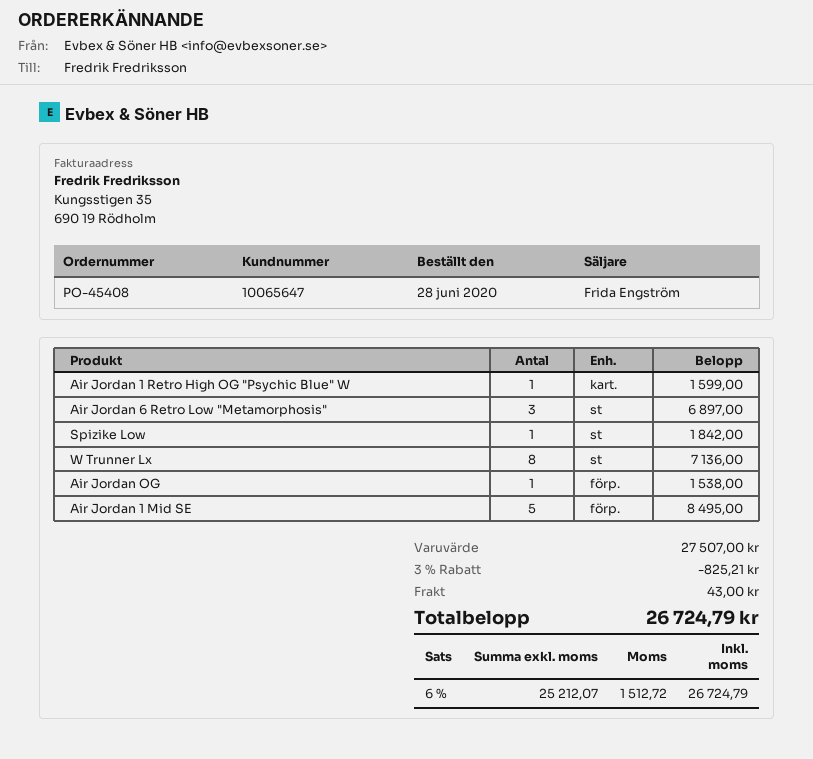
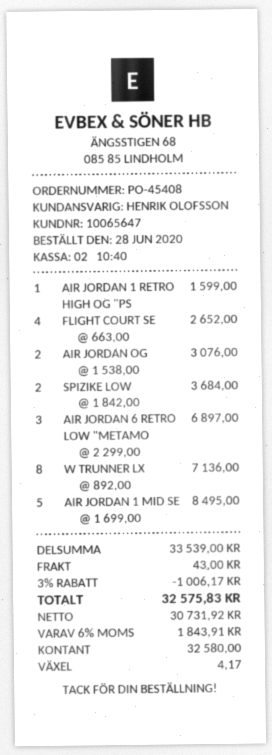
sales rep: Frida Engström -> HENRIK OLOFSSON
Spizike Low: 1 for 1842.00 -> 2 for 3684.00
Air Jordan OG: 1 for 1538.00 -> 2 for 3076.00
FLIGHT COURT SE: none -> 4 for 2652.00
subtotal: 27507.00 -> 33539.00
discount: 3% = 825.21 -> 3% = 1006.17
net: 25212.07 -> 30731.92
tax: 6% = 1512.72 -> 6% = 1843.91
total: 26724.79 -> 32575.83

────

_Directions for this task:_ Only the lines from the one with "net: 25212.07 -> 30731.92" through the final line above belong in the answer, each reproduced word for word.

_Response for this exercise:_
net: 25212.07 -> 30731.92
tax: 6% = 1512.72 -> 6% = 1843.91
total: 26724.79 -> 32575.83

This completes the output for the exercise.